* _ASSIGNMENT_: From the data that follows, report how many lines hold the string "recenzí", giving only the number.

Version comparison data:
_ _ _ _ _
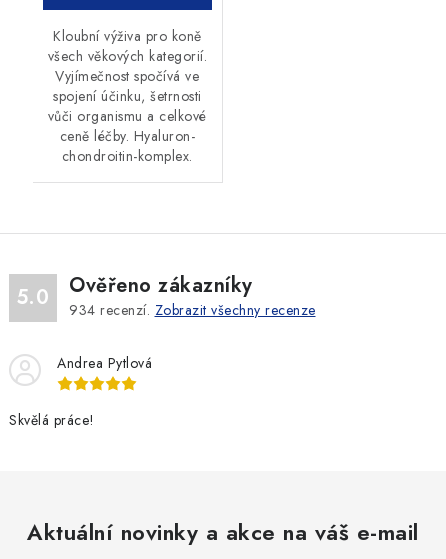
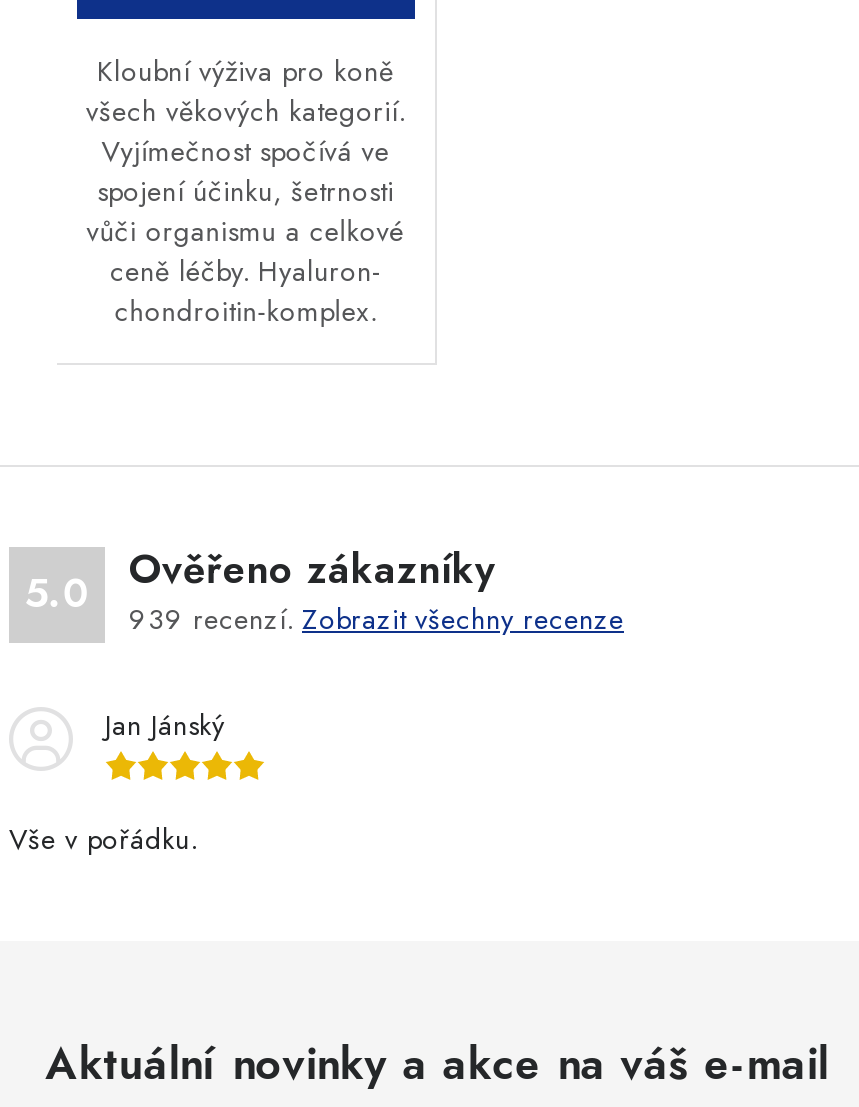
- 934 recenzí. Zobrazit všechny recenze
+ 939 recenzí. Zobrazit všechny recenze

- Andrea Pytlová
+ Jan Jánský

- Skvělá práce!
+ Vše v pořádku.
_ _ _ _ _
* _ANSWER SECTION_: 2